■ **Work to be completed**
Only text lines belong in the answer: the lines from the first one in the records through the line with "(407, 282) none -> (534, 281) //", copied exactly.

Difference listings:
- Opening Delimiter -
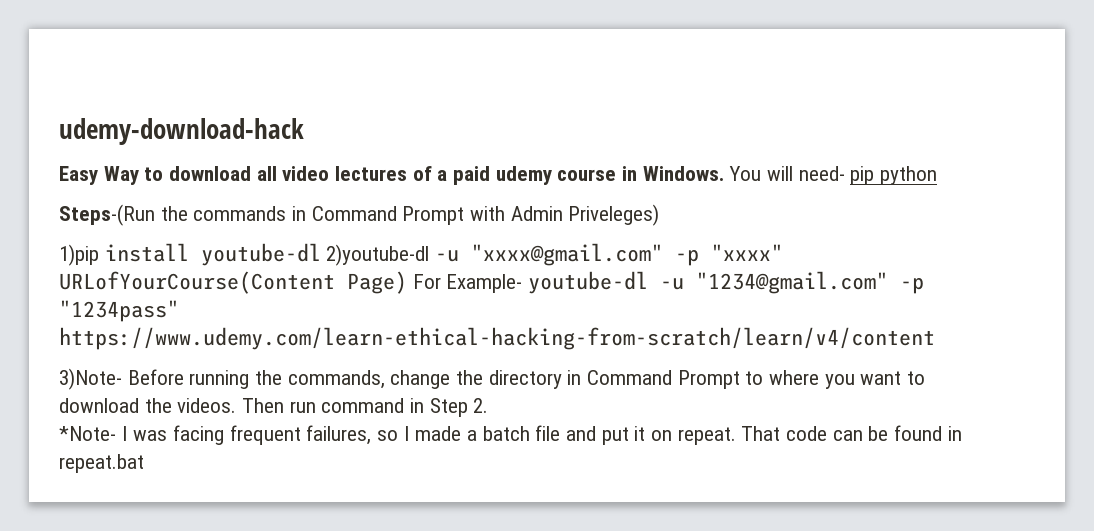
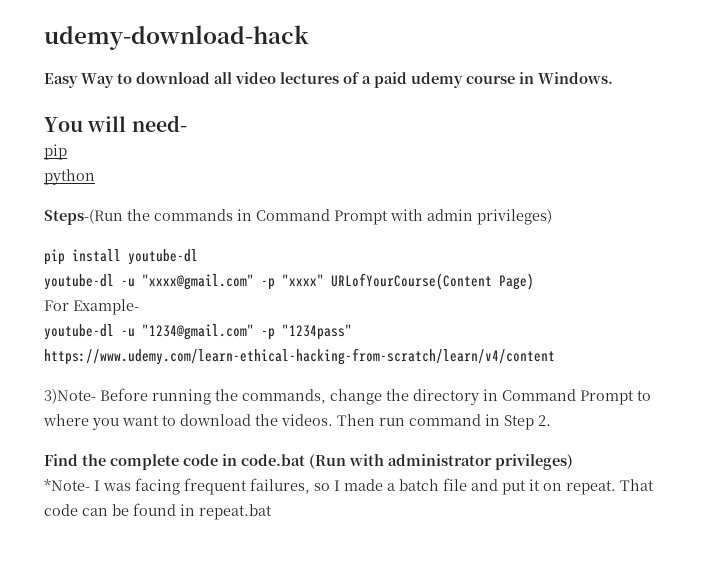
(724, 173) none -> (613, 78) //
[850,166,875,185] pip -> [44,144,67,160] // pip //
[510,204,660,226] [59,244,99,266] Admin Priveleges) // 1)pip -> [427,209,552,225] [44,249,65,265] admin privileges) // pip
[326,244,430,266] 2)youtube-dl -> [44,274,114,290] // youtube-dl
(407, 282) none -> (534, 281) //
(523, 283) none -> (139, 307) //
(489, 405) none -> [44,454,573,470] // Find the complete code in code.bat (Run with administrator privileges)

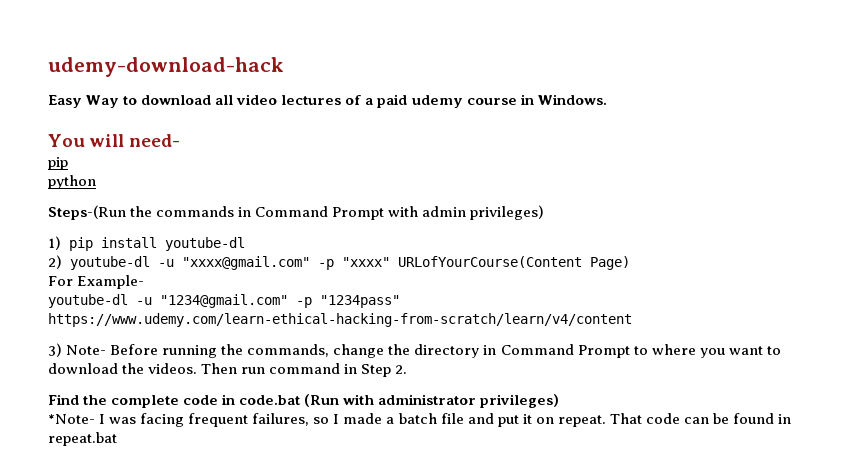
(552, 217) none -> [48,236,61,250] 1)
(198, 257) none -> [48,255,62,269] 2)
[44,389,96,404] 3)Note- -> [48,343,107,357] 3) Note-

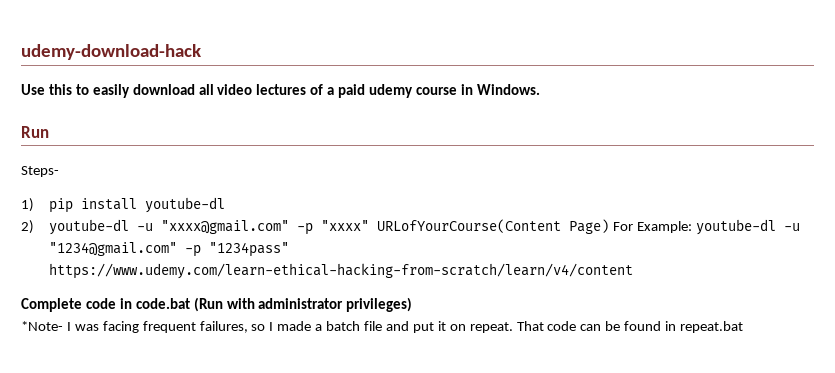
[48,95,138,108] Easy Way to -> [21,84,130,98] Use this to easily
[48,134,181,147] [48,157,68,170] [48,175,96,189] [48,205,545,220] You will need- // pip // python // Steps-(Run the commands in Command Prompt with admin privileges) -> [21,126,49,138] [21,166,59,177] Run // Steps-
[48,275,145,289] // For Example- // -> [612,221,692,233] For Example:
[48,343,781,358] [48,363,408,377] [48,394,180,408] 3) Note- Before running the commands, change the directory in Command Prompt to where you want to download the videos. Then run command in Step 2. // Find the complete -> [21,298,82,312] Complete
- Closing Delimiter -
■ **Task response**
(724, 173) none -> (613, 78) //
[850,166,875,185] pip -> [44,144,67,160] // pip //
[510,204,660,226] [59,244,99,266] Admin Priveleges) // 1)pip -> [427,209,552,225] [44,249,65,265] admin privileges) // pip
[326,244,430,266] 2)youtube-dl -> [44,274,114,290] // youtube-dl
(407, 282) none -> (534, 281) //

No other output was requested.